Baby in the Womb VR location

Created by Elena Ponomarenko: 

My topic was suggested by Dr. Smolin, my thesis supervisor, and I was excited to start working on it. Since my school years, I have been equally interested in IT and biology, so I was dreaming to create a healthcare-related IT product – and I did it by developing the Baby in the Womb VR location.

Inside it, users can take the place of a child about to be born. For some of us, prenatal development is a mysterious, sometimes even scary world. My project lifts this veil of mystery by allowing us to reconnect with our inner child in this unique environment. In order to create the effect of actually being in dark and moist surroundings, I added dimmed pink lighting, slowly floating bright particles, and other visual effects, as well as muffled music and heartbeat.

There, users can also move the child’s hands with controllers. I relied on medical illustrations and consulted a healthcare professional to make the 3D model of a child detailed and realistic. There is also a storyline in this location: after some time the light fades completely, the heartbeat speeds up and the music gets louder – then users see a beam of light and hear the child crying. This ending is meant to symbolize the process of being born and will leave everyone with different emotions – it’s hard not to feel something when you are going through this. 

In the future, other ways of interaction can be added, as well as different environments. I think an updated version of the project can be used in different situations. For instance, future parents can experience what their child is about to go through and in this way feel closer to them. For children, this would be a chance to peek into the unique and hidden world inside the human body. Moreover, the VR location can be used in therapy.

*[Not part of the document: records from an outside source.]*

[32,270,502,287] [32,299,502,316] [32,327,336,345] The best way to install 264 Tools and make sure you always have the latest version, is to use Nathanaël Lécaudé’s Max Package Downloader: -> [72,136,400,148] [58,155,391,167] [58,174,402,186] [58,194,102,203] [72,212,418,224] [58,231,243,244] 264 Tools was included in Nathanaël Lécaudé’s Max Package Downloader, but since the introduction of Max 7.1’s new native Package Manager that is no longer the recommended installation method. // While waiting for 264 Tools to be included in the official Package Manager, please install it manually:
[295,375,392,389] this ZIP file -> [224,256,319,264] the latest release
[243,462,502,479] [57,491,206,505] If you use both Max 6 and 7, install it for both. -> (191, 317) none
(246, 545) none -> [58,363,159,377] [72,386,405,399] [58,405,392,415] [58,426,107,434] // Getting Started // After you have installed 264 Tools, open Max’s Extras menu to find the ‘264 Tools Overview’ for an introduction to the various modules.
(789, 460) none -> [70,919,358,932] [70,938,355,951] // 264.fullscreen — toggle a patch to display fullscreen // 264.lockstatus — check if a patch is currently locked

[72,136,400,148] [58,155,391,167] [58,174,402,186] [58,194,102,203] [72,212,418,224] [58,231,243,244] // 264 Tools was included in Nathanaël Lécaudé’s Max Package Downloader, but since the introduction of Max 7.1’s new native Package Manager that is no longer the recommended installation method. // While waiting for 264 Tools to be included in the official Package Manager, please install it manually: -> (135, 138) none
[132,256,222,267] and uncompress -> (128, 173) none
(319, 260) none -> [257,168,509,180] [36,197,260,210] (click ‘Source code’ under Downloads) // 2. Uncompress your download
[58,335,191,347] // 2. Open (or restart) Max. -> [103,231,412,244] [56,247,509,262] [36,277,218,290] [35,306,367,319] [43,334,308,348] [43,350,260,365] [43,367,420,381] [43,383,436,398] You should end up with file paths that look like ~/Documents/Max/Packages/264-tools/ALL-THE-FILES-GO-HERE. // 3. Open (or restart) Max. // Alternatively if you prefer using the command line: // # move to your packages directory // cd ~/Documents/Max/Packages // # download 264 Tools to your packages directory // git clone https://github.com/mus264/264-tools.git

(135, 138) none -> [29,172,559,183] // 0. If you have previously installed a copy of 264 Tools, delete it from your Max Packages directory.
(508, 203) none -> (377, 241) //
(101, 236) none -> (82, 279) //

Fireworks on January 1, 1704 – a VR location

Created by Anastasia Bagritsevich and Maria Levkovskaya. Anastasia shares:

When I saw the topic of my groupmate Maria Levkovskaya, I got really interested and decided to join her project. I had worked in 3D Max and Blender before, so I was curious to develop special effects and fireworks animation for the location. Moreover, I was excited to learn more about this historic period, which I wasn’t really an expert on before.

Our project allows users to see what fireworks were like back in the day. At the heart of the VR location are over 20 street lamps with different images. If you approach them, you will see glowing candles inside, just like in real life. Apart from watching a colorful fireworks display, users will have the chance to learn some interesting titbits integrated into the location as fact notes. 

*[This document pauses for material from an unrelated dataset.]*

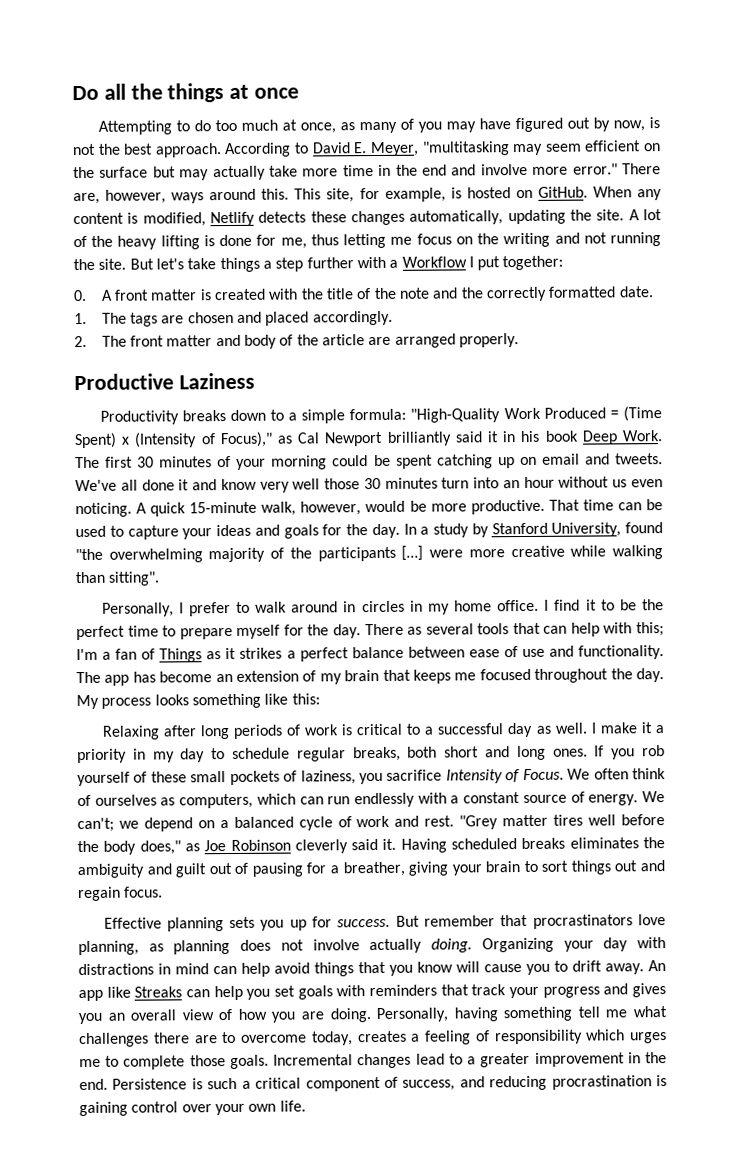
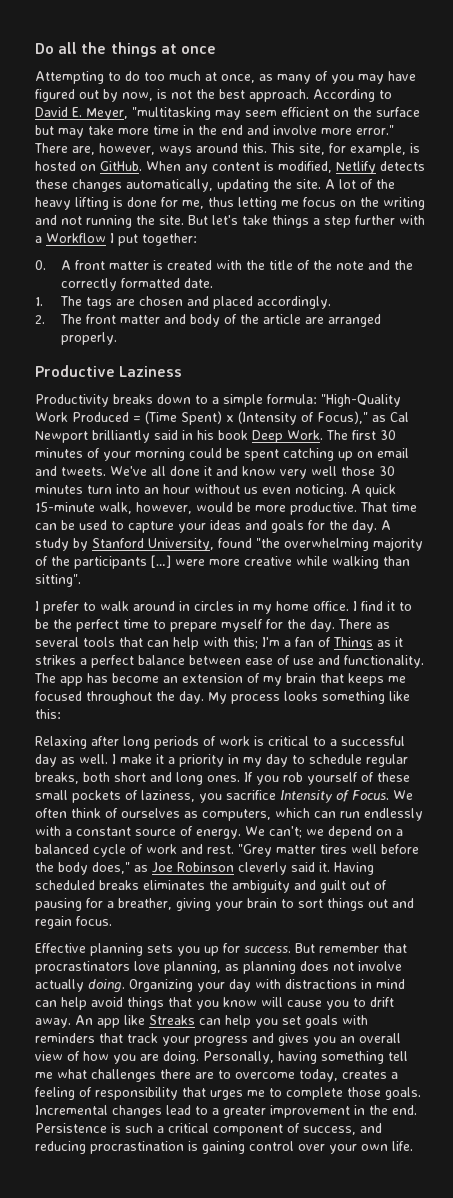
[212,165,266,181] actually -> (84, 133) none
[486,431,499,443] it -> (178, 435) none
[403,523,430,535] In a -> [381,520,391,530] A
[101,602,174,617] Personally, -> (81, 580) none
[586,1029,626,1041] which -> [182,1087,206,1097] that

We decided to share responsibilities within the project. While I was responsible for finding fireworks references to develop the animation on Unreal Engine 5, Maria was responsible for the location’s 3D model. Even though the project is complete, we can still polish it further by making the fireworks interactive, tweaking the camera settings to make visual perception more realistic, adding more detailed animation, and so on. In other words, we can implement nearly anything we want!